- **Description of the task**: Your answer should be a single number: how many lines in the data below hold the string "formula".

- **Supplied data**:
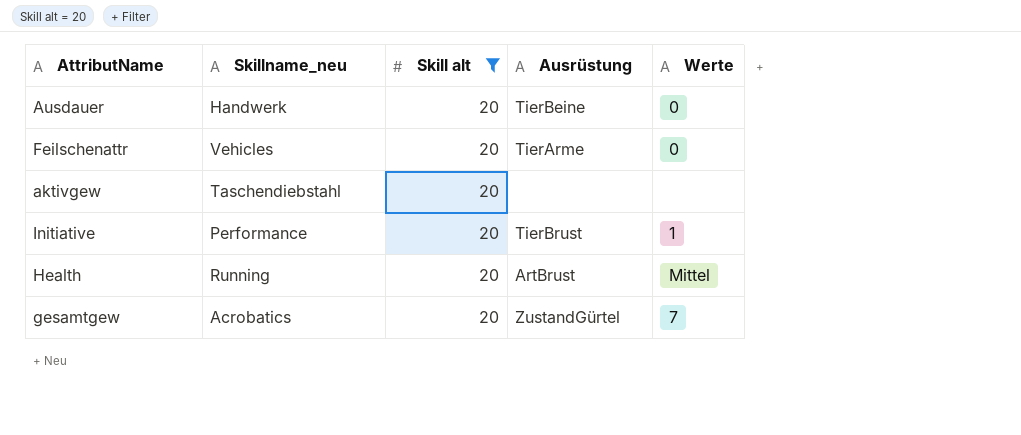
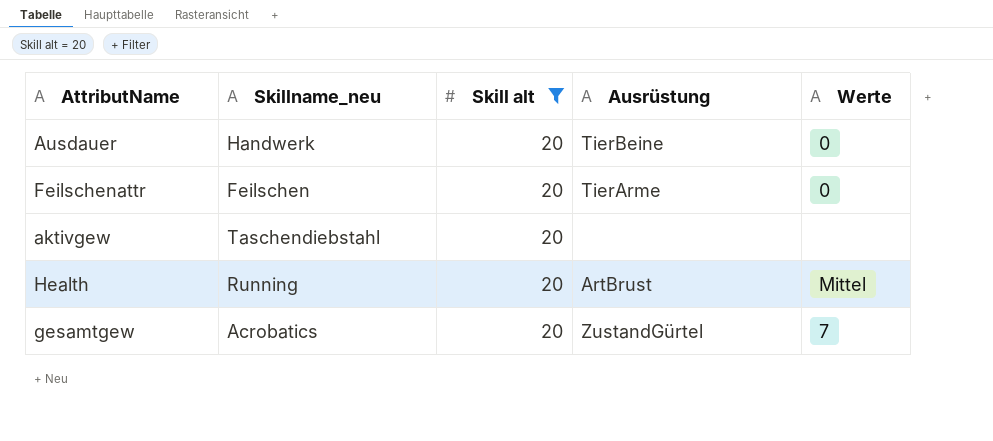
row Initiative: Performance | 20 | TierBrust | 1 -> none
Feilschenattr | Skillname_neu: Vehicles -> Feilschen

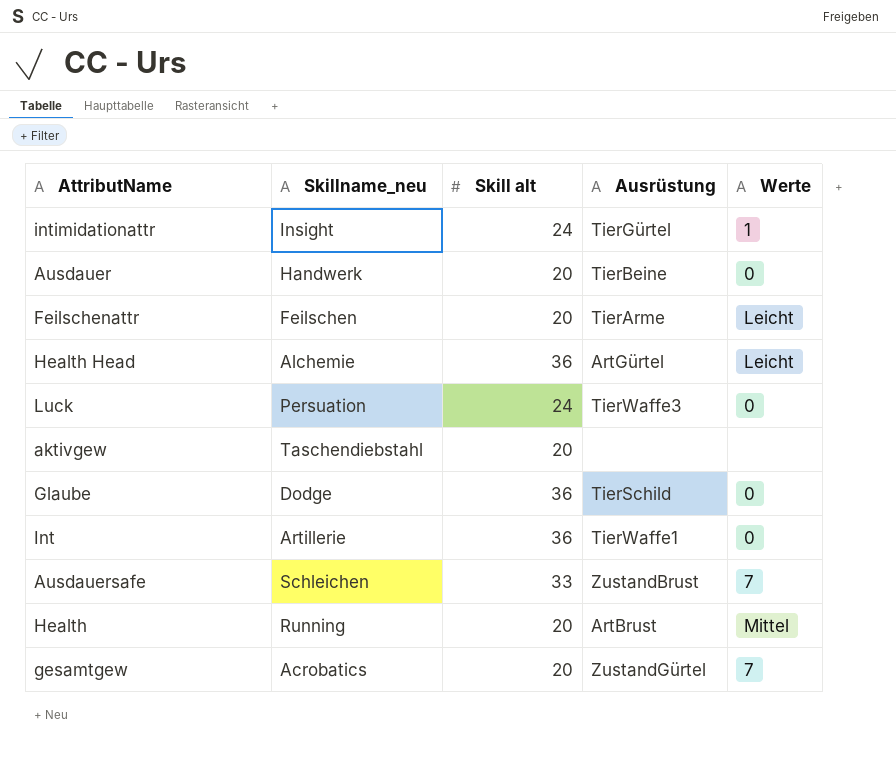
filter: Skill alt = 20 -> none
Feilschenattr | Werte: 0 -> Leicht

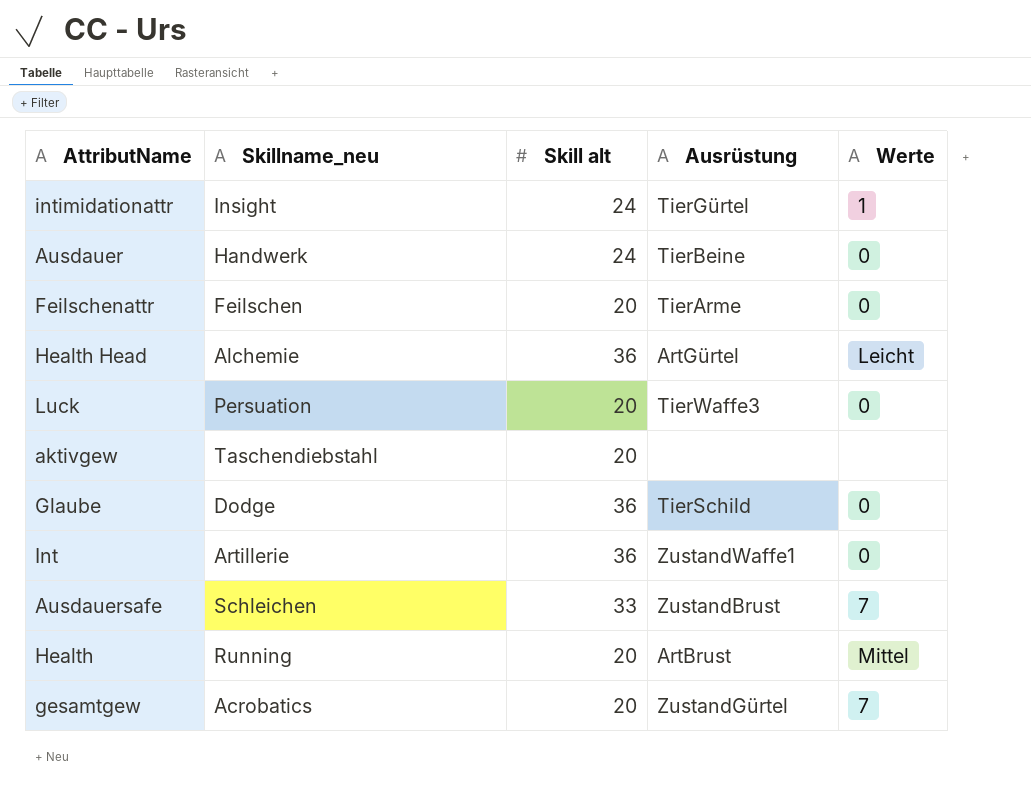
Ausdauer | Skill alt: 20 -> 24
Feilschenattr | Werte: Leicht -> 0
Luck | Skill alt: 24 -> 20
Int | Ausrüstung: TierWaffe1 -> ZustandWaffe1

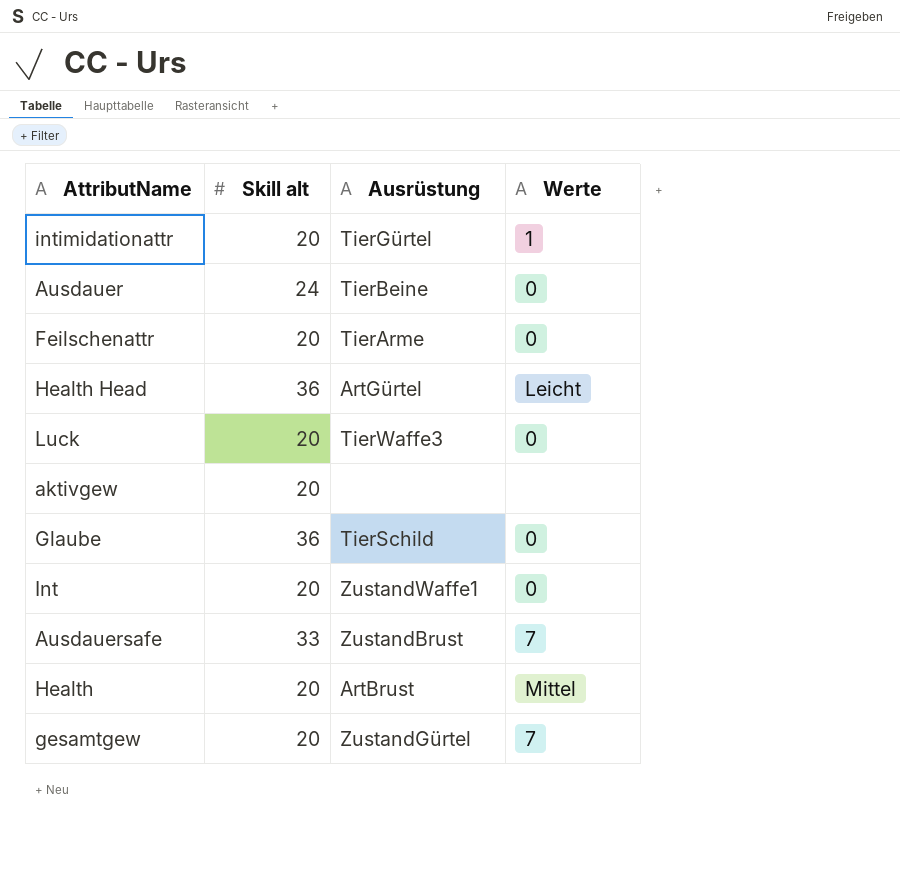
column Skillname_neu | position: 2 -> none
intimidationattr | Skill alt: 24 -> 20
Int | Skill alt: 36 -> 20

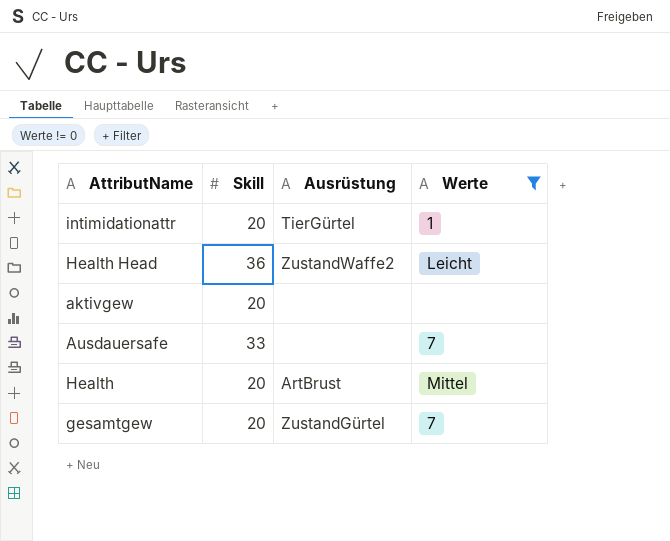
filter: none -> Werte != 0
column name: Skill alt -> Skill
Health Head | Ausrüstung: ArtGürtel -> ZustandWaffe2
Ausdauersafe | Ausrüstung: ZustandBrust -> none

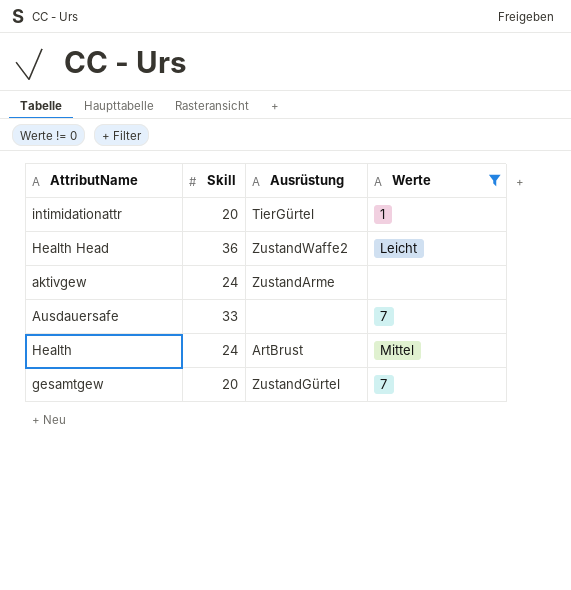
aktivgew | Skill: 20 -> 24
aktivgew | Ausrüstung: none -> ZustandArme
Health | Skill: 20 -> 24

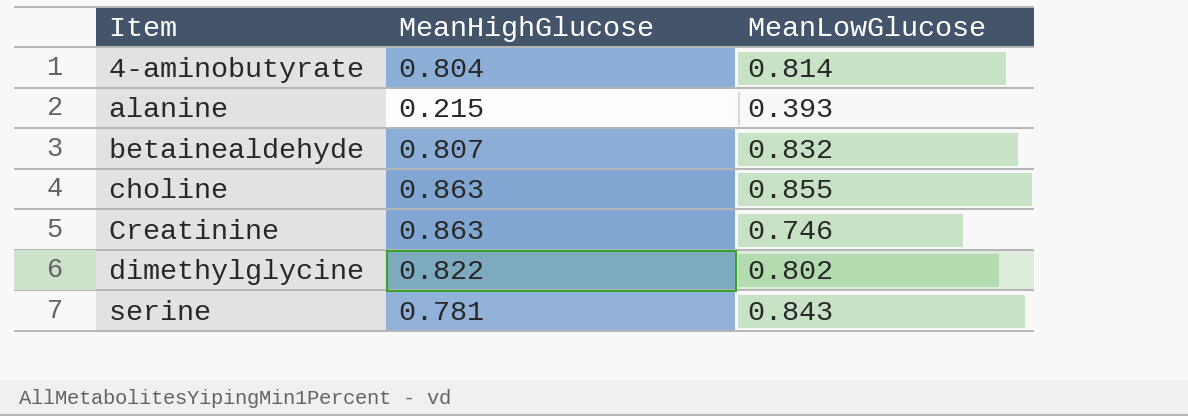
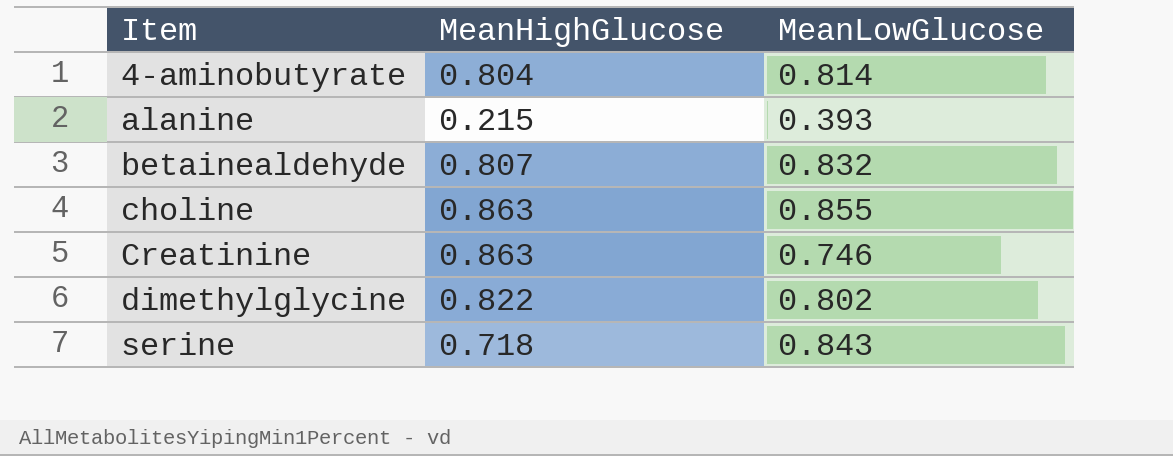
serine | MeanHighGlucose: 0.781 -> 0.718

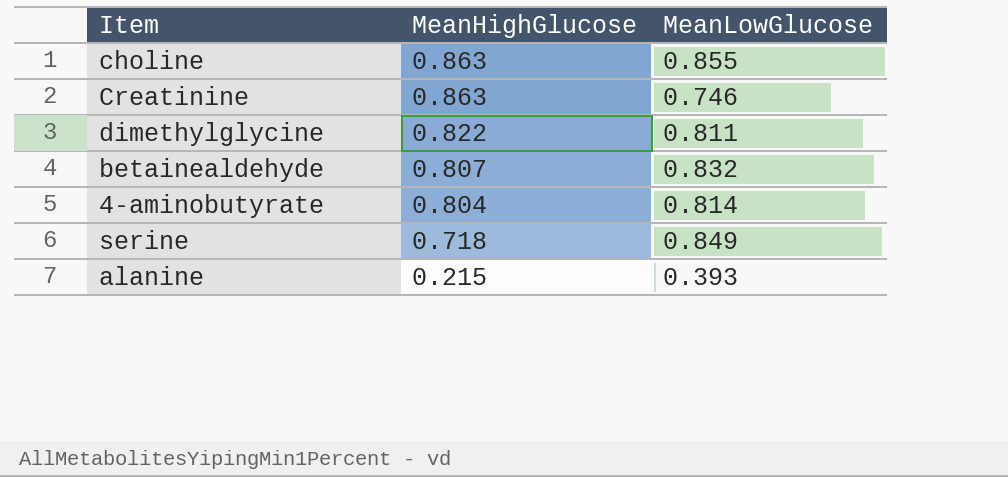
row order: Item ascending -> MeanHighGlucose descending
dimethylglycine | MeanLowGlucose: 0.802 -> 0.811
serine | MeanLowGlucose: 0.843 -> 0.849

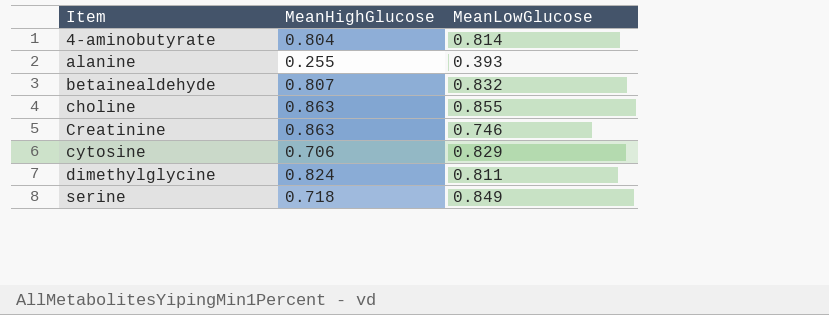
row order: MeanHighGlucose descending -> Item ascending
alanine | MeanHighGlucose: 0.215 -> 0.255
row cytosine: none -> 0.706 | 0.829
dimethylglycine | MeanHighGlucose: 0.822 -> 0.824

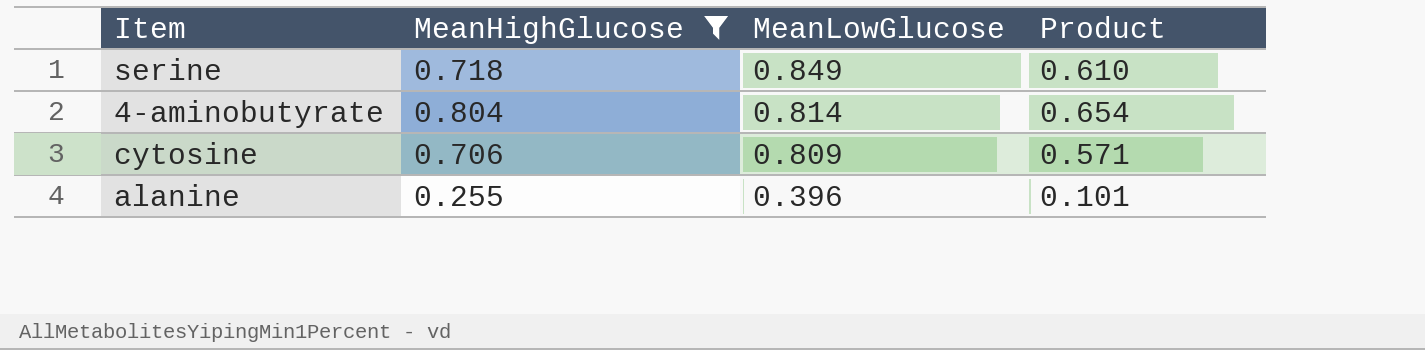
filter: none -> MeanHighGlucose <= 0.804
row order: Item ascending -> MeanLowGlucose descending
column Product | formula: none -> [MeanHighGlucose] * [MeanLowGlucose]
cytosine | MeanLowGlucose: 0.829 -> 0.809
alanine | MeanLowGlucose: 0.393 -> 0.396

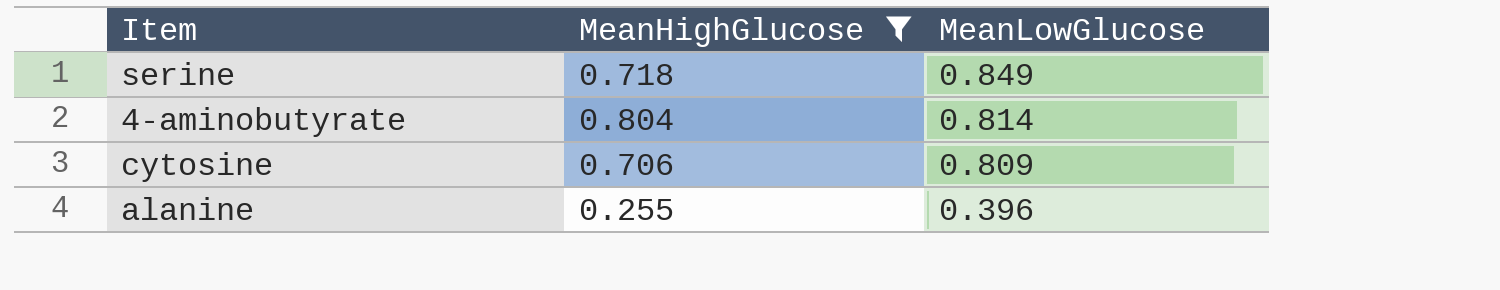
column Product | formula: [MeanHighGlucose] * [MeanLowGlucose] -> none

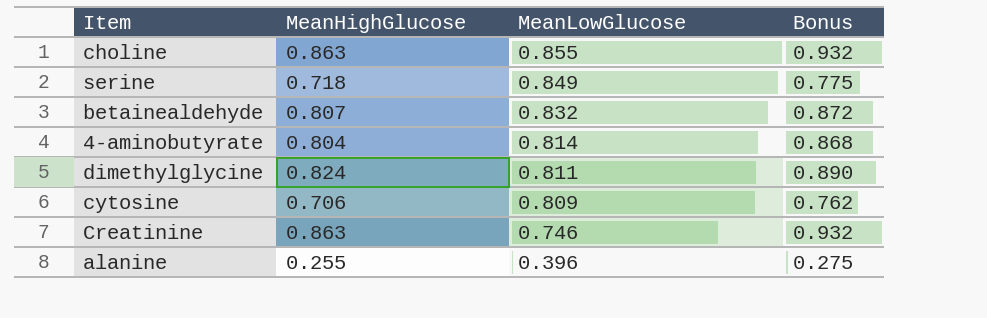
filter: MeanHighGlucose <= 0.804 -> none
column Bonus | formula: none -> [MeanHighGlucose] * 1.08

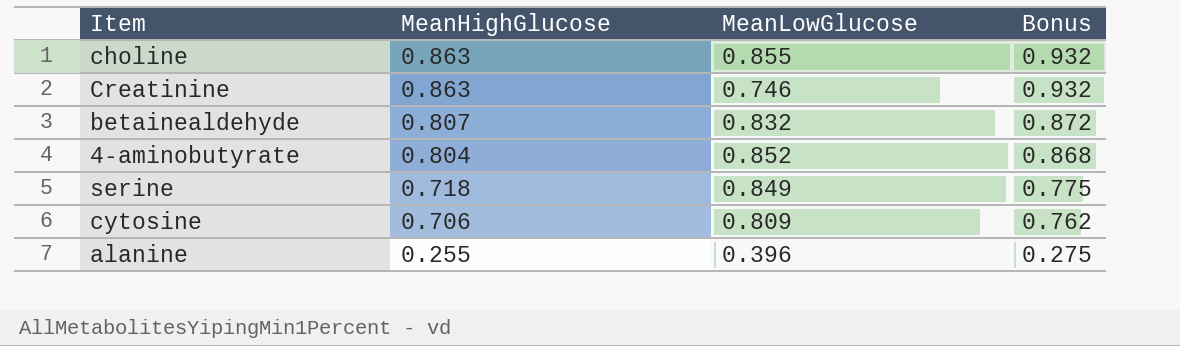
row order: MeanLowGlucose descending -> MeanHighGlucose descending
row dimethylglycine: 0.824 | 0.811 | 0.890 -> none
4-aminobutyrate | MeanLowGlucose: 0.814 -> 0.852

- **Result for this exercise**: 3